Einstein Prediction Builder: Understanding Your Scorecard Metrics and Prediction Quality

By

So, you’ve built a prediction with Einstein Prediction Builder 🎉. You’ve taken the steps to understand whether or not that prediction is indeed working correctly. You’ve even researched how to think through those predictions while keeping bias in mind in order to get the most accurate set of predictions moving forward. And now, you’re ready to take a deeper look at your scorecard metrics and the quality of your prediction. Congratulations, #AwesomeAdmin—you’re building incredible efficiency into your org by utilizing all the valuable components of AI and machine learning! Now, let’s dive into how you can better understand your scorecard metrics.

In this post, we’ll walk through an example scorecard to learn more about your predictions in Einstein Prediction Builder. The scorecard is the go-to place to determine prediction performance and to identify possible modeling issues. In this use case, we’re using example customer data to predict whether or not a customer will pay their bill on time.

example Salesforce Einstein prediction scorecard

In the Overview tab of the scorecard (above), we can see a high-level summary of our prediction. The first thing to notice is the Prediction Quality meter, which gives us an estimate of how well our predictive model will perform on new records once we deploy it. This number is computed based on how accurately we were able to make predictions on a sample of data unseen by the model during training.

Why should you care about prediction quality?

There are two main reasons why prediction quality matters.

The first one is obvious: trust. If you’re basing important business decisions on the predictions of an algorithm—for example, deciding which leads you should focus on or where to spend your marketing money—you want to make sure that it produces something that makes sense.

The second one is comparability. Now that you saw how easy it was to create a prediction with Prediction Builder, you may want to iterate and try different things out, such as adding or removing certain fields, creating predictions for different segments, etc. The expected Prediction Quality will help you pick the best version of your prediction configuration (which, combined with your data, produces what we call in machine learning jargon a model). In addition, it will let you monitor performance over time and make sure it doesn’t degrade.

How do I measure quality?

In the world of machine learning, you measure quality by measuring the error the predictive algorithm makes. That is, you want to have a sense of the mistakes the model will make when applied to new data.

As it’s impossible to know in advance the mistakes that will be made, this is typically done on some kind of test dataset. The best test dataset is one that’s as close as possible to what you can expect to predict on in the future. There are different ways to obtain such a test dataset, but the most common is simply to carve out a part of your historical data to test on.

So, you train your algorithm on the bulk of your historical data, and then run it on the part you carved out.

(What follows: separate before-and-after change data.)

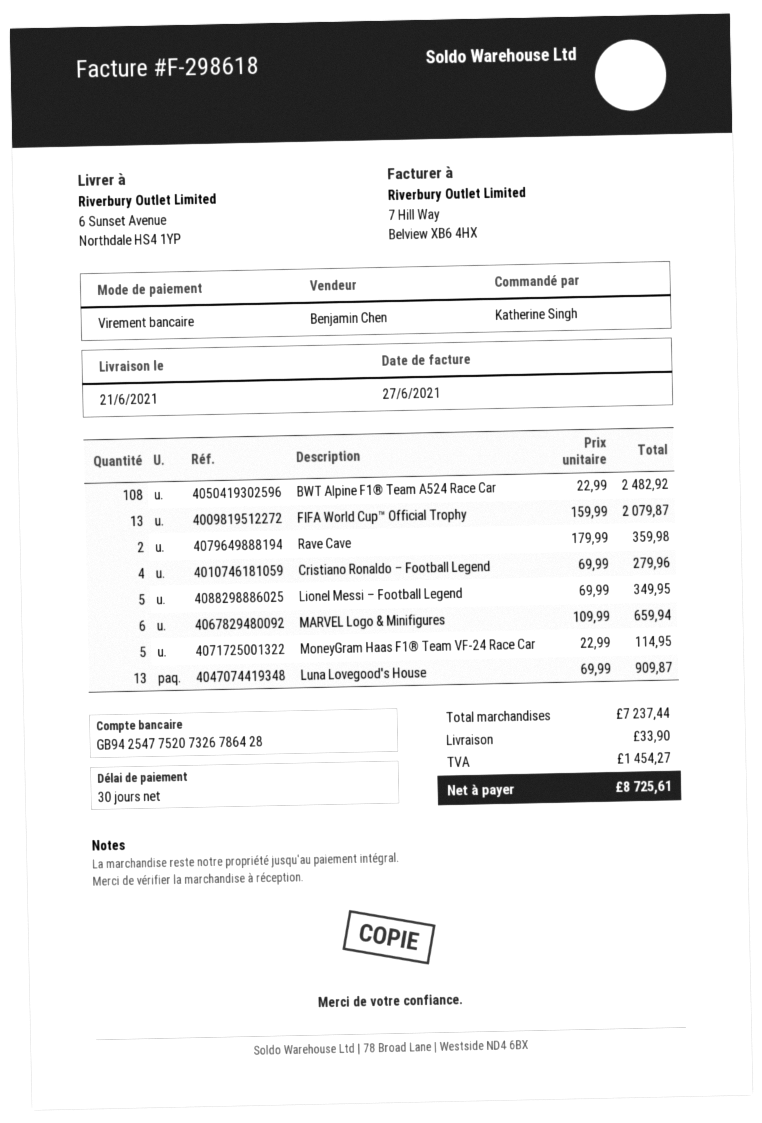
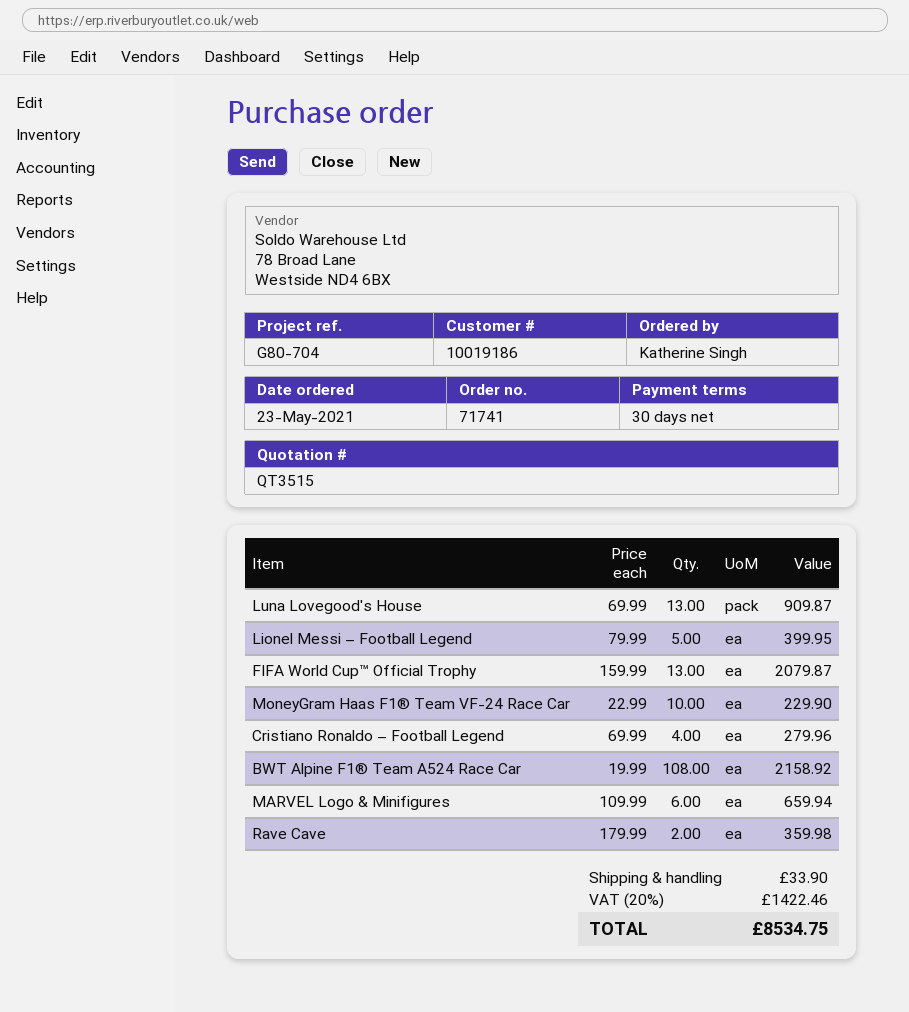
BWT Alpine F1® Team A524 Race Car: 108 x 22.99 = 2482.92 -> 108 x 19.99 = 2158.92
Lionel Messi – Football Legend: 5 x 69.99 = 349.95 -> 5 x 79.99 = 399.95
MoneyGram Haas F1® Team VF-24 Race Car: 5 x 22.99 = 114.95 -> 10 x 22.99 = 229.90
tax: 1454.27 -> 1422.46
total: 8725.61 -> 8534.75

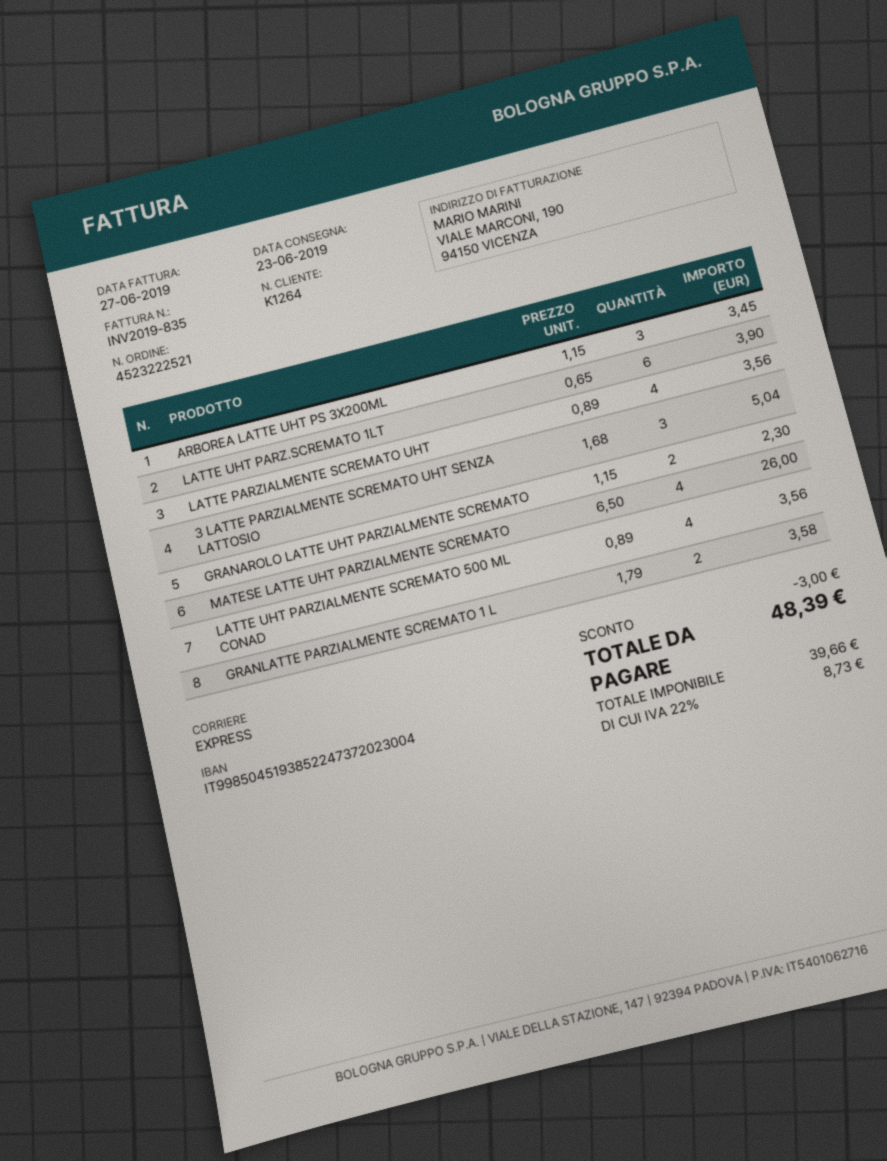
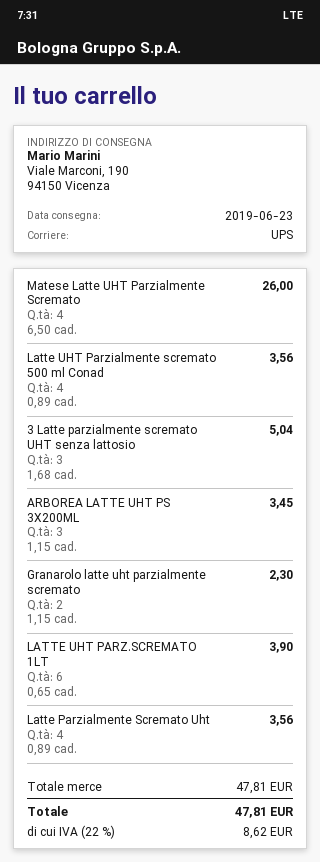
shipping method: express -> UPS
GRANLATTE PARZIALMENTE SCREMATO 1 L: 2 x 1.79 = 3.58 -> none
discount: 3.00 -> none
tax: 22% = 8.73 -> 22% = 8.62
total: 48.39 -> 47.81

Since this is all historical data, the outcome is known, so you can compare the predictions to the actual outcome.

As you’ll see below, there are many different prediction quality metrics. We’ll explain which one we chose to show in the scorecard and why.

To get the actual Prediction Quality, you’ll need more patience. Only after your model has been deployed, and has started to make predictions on new items (for example, scoring new leads), will you be able to assess the actual quality. Depending on your business, length of sales cycle, and volume of leads, that could take weeks or months. Once you get there, you may want to check out this post that explains how you can set up Reports and Dashboards to assess prediction quality for predictions that have been running for a while.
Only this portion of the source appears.